Entries provided:
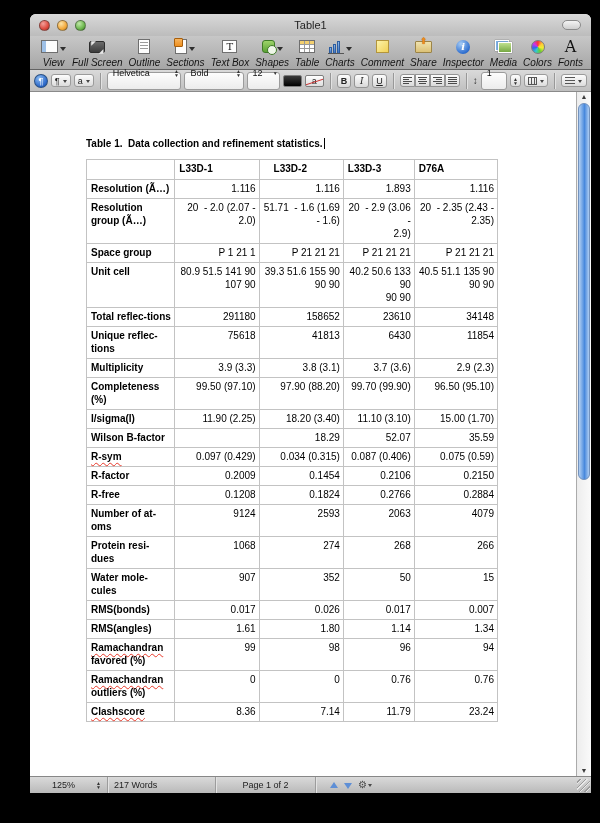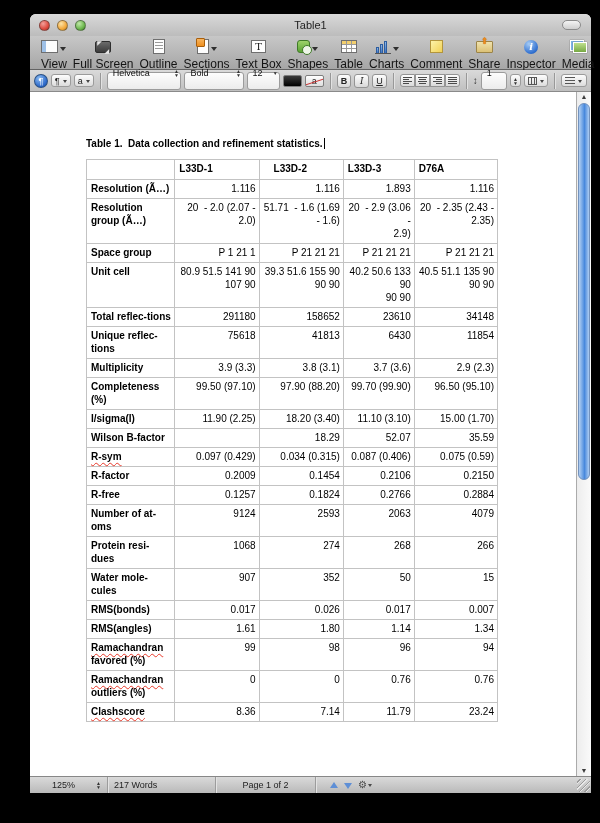--- a/index.html
+++ b/index.html
@@ -28,7 +28,7 @@
   .titem { display:flex; flex-direction:column; align-items:center; justify-content:flex-start;
     padding:1px 3px 0; cursor:default; }
   .ticon { height:17px; display:flex; align-items:center; justify-content:center; }
-  .tlabel { font-size:12px; color:#141414; margin-top:2px; white-space:nowrap; }
+  .tlabel { font-size:10px; color:#141414; margin-top:2px; white-space:nowrap;font-style:italic; }
   .dd { width:0; height:0; border:3px solid transparent; border-top:4px solid #2e2e2e;
     margin-left:2px; align-self:flex-end; margin-bottom:1px; }
   .sp1{width:22px;} .sp2{width:26px;} .spf{flex:1;}

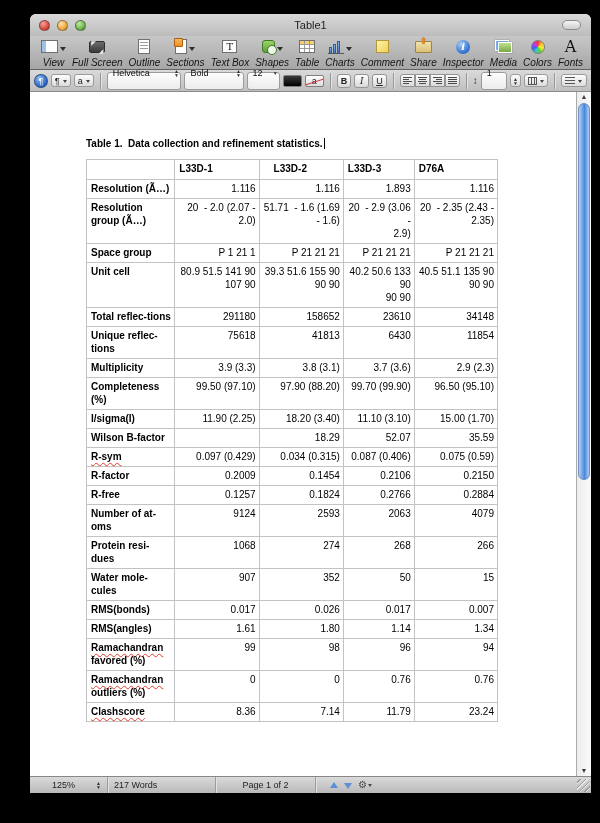--- a/index.html
+++ b/index.html
@@ -455,7 +455,7 @@
             </tr>
             <tr>
               <th>R-free</th>
-              <td>0.1257</td>
+              <td>0.1208</td>
               <td>0.1824</td>
               <td>0.2766</td>
               <td>0.2884</td>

Work instructions:
Reproduce the entries above exactly, though not their pictures.

Reply to the exercise:
--- a/index.html
+++ b/index.html
@@ -28,7 +28,7 @@
   .titem { display:flex; flex-direction:column; align-items:center; justify-content:flex-start;
     padding:1px 3px 0; cursor:default; }
   .ticon { height:17px; display:flex; align-items:center; justify-content:center; }
-  .tlabel { font-size:12px; color:#141414; margin-top:2px; white-space:nowrap; }
+  .tlabel { font-size:10px; color:#141414; margin-top:2px; white-space:nowrap;font-style:italic; }
   .dd { width:0; height:0; border:3px solid transparent; border-top:4px solid #2e2e2e;
     margin-left:2px; align-self:flex-end; margin-bottom:1px; }
   .sp1{width:22px;} .sp2{width:26px;} .spf{flex:1;}

--- a/index.html
+++ b/index.html
@@ -455,7 +455,7 @@
             </tr>
             <tr>
               <th>R-free</th>
-              <td>0.1257</td>
+              <td>0.1208</td>
               <td>0.1824</td>
               <td>0.2766</td>
               <td>0.2884</td>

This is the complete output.